All backends support English. For other languages:

- **EasyOCR:** 80+ languages including Vietnamese, Chinese, Japanese, Korean, Thai, Arabic, Hindi, and more. [Full list](https://www.jaided.ai/easyocr/)
- **PaddleOCR:** 80+ languages with excellent CJK support. [Full list](https://github.com/PaddlePaddle/PaddleOCR/blob/release/2.7/doc/doc_en/multi_languages_en.md)
- **Tesseract:** 100+ languages.

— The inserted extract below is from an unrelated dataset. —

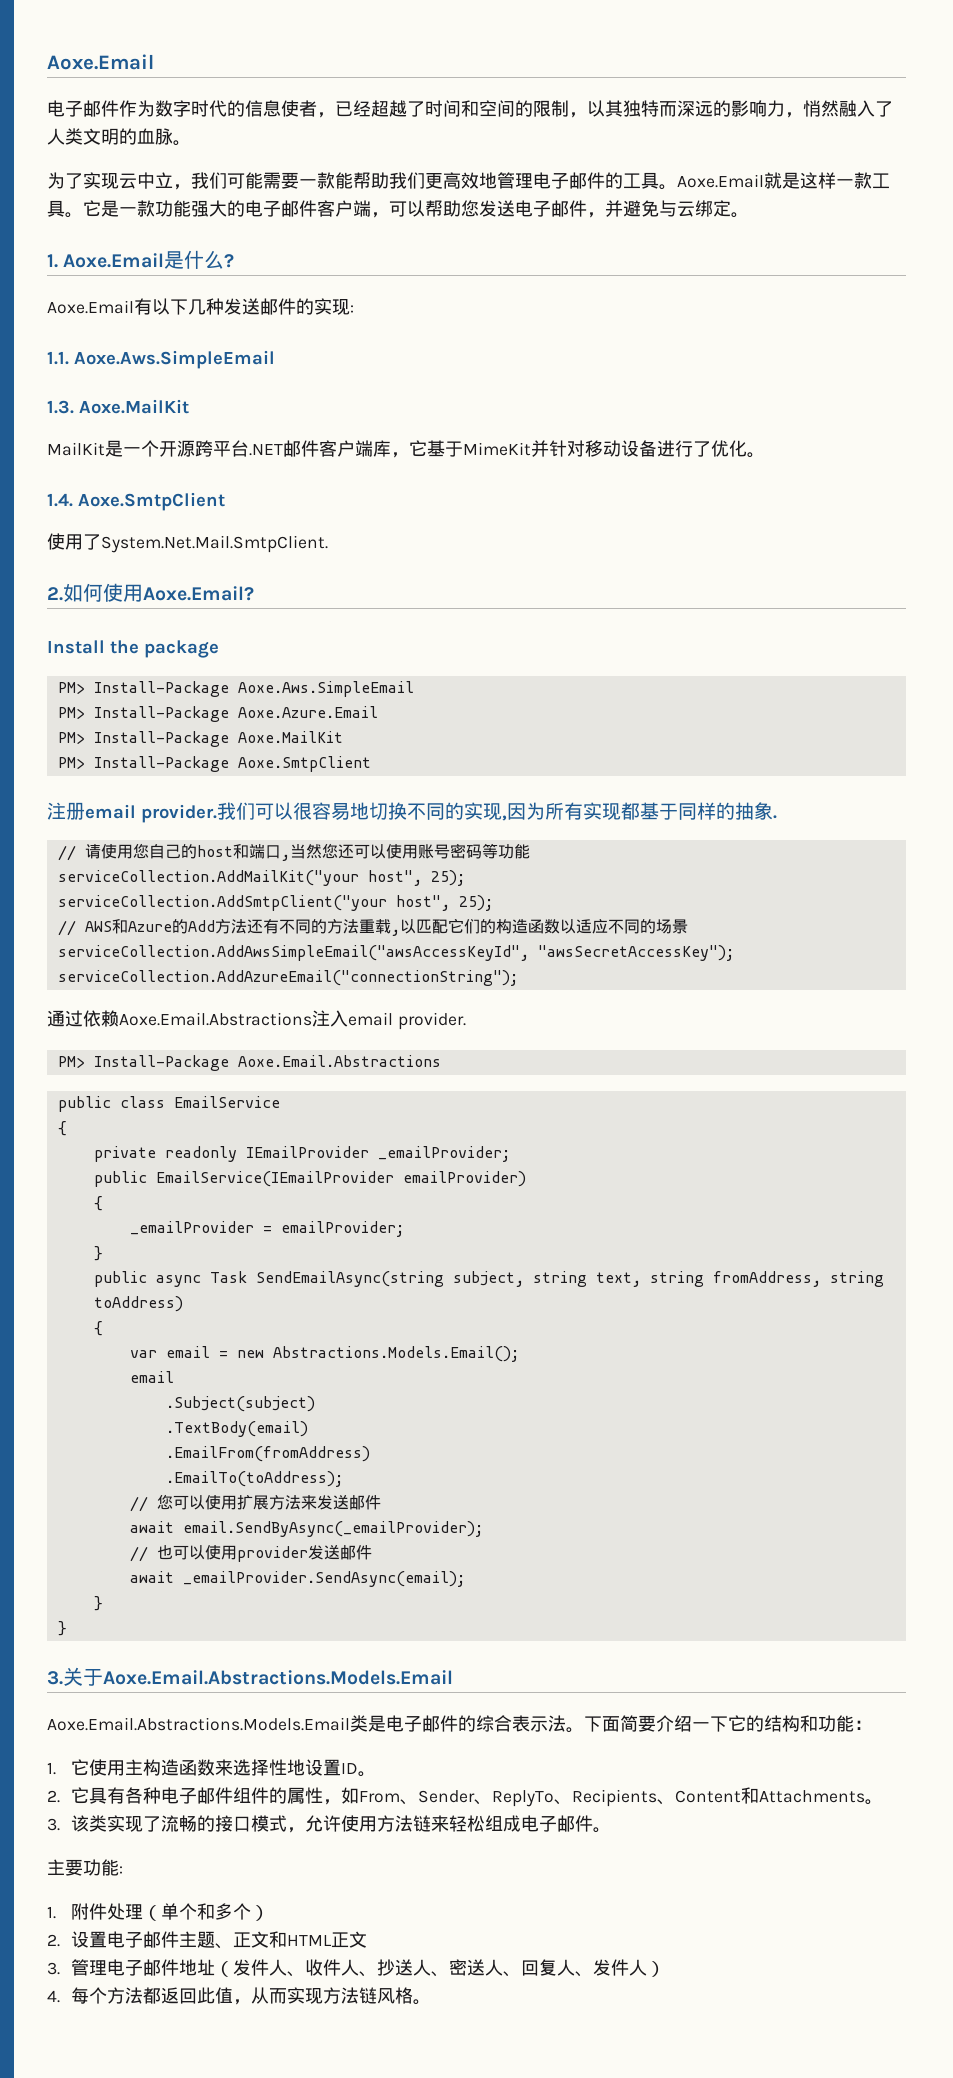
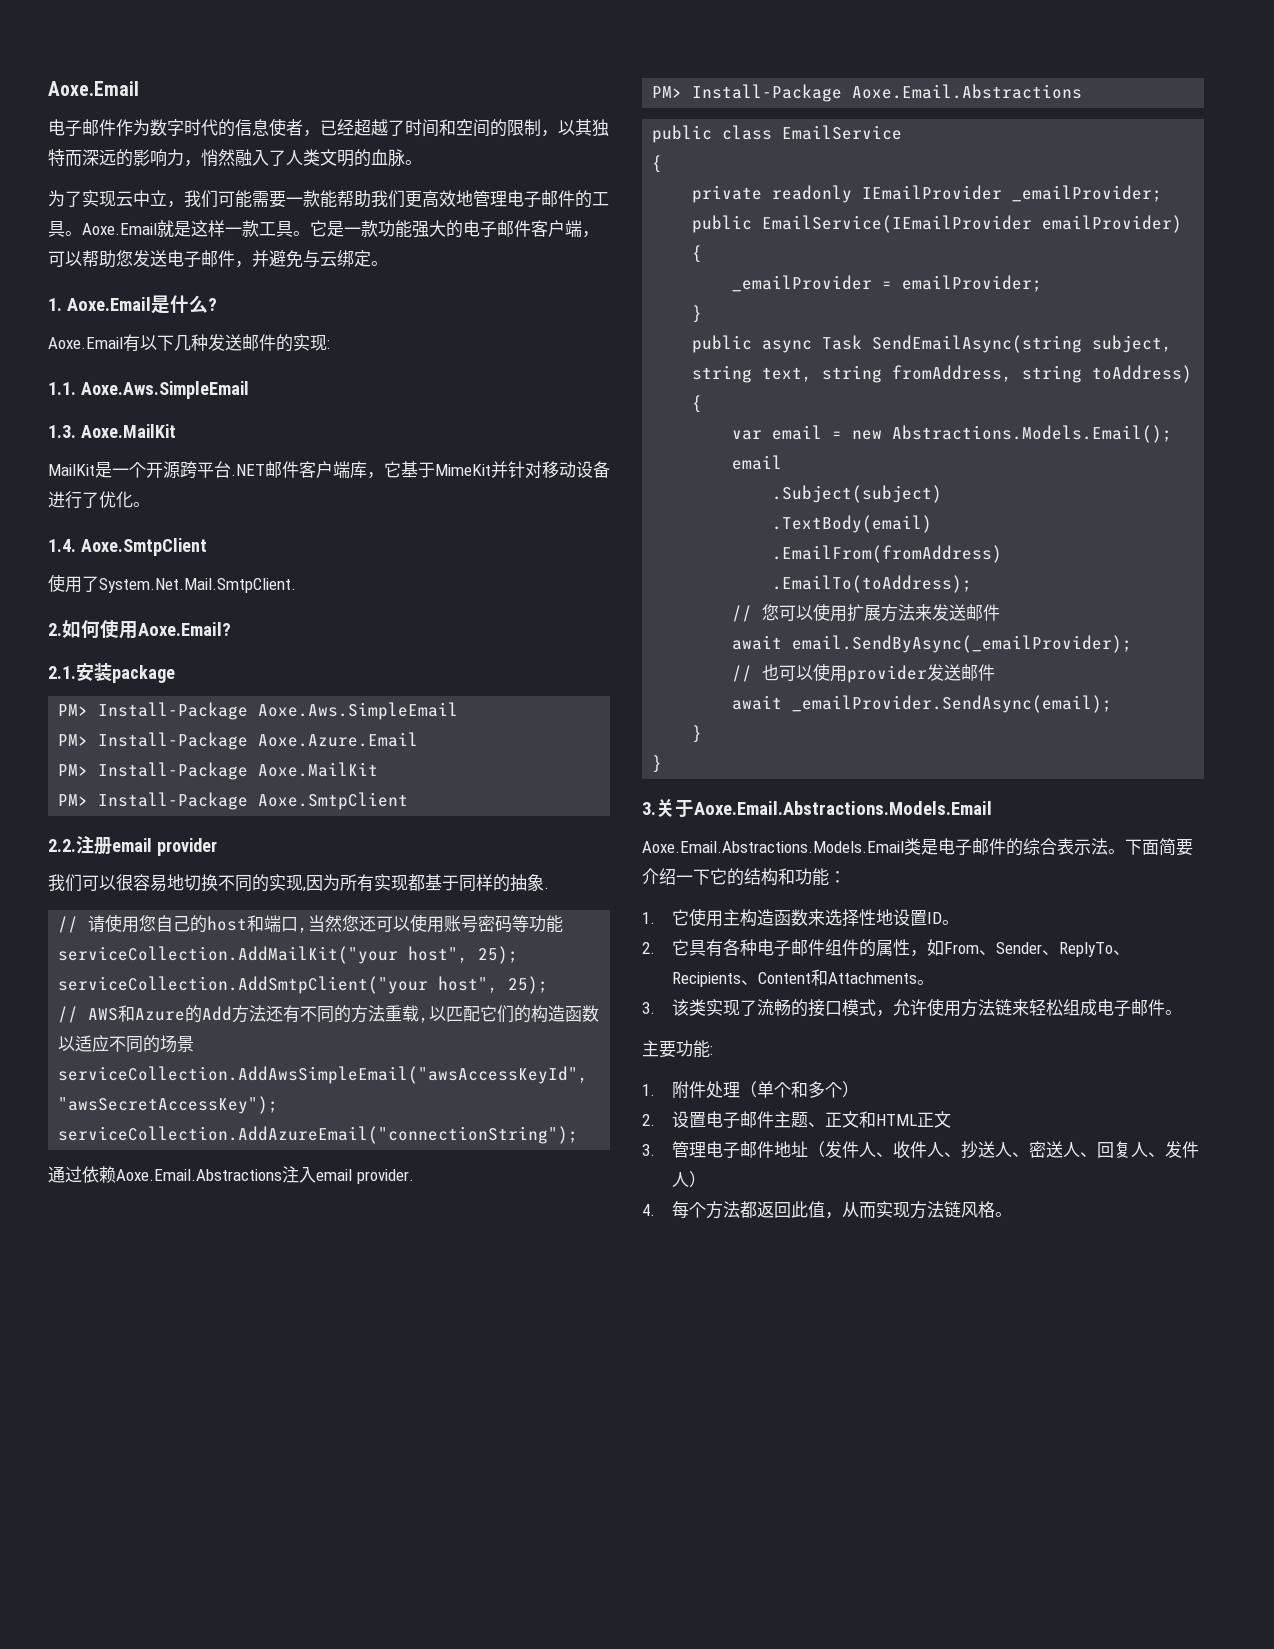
- Install the package
+ 2.1.安装package
- 注册email provider.我们可以很容易地切换不同的实现,因为所有实现都基于同样的抽象.
+ 2.2.注册email provider
+ 我们可以很容易地切换不同的实现,因为所有实现都基于同样的抽象.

Install additional language packs via your system package manager. [Full list](https://tesseract-ocr.github.io/tessdoc/Data-Files-in-different-versions.html)

## API Reference

### `anyocr.read(image, backend=None, lang=None, do_preprocessing=False, **kwargs)`

Read text from a single image.

- **image** -- file path, numpy array, PIL Image, bytes, or URL
- **backend** -- `"easyocr"`, `"paddleocr"`, `"tesseract"`, or `None` (auto-select)
- **lang** -- list of language codes, e.g. `["en", "vi"]`
- **do_preprocessing** -- enable image preprocessing pipeline
- **Returns:** `OCRResult`

### `anyocr.read_batch(images, **kwargs)`

Read text from multiple images. Same options as `read()`.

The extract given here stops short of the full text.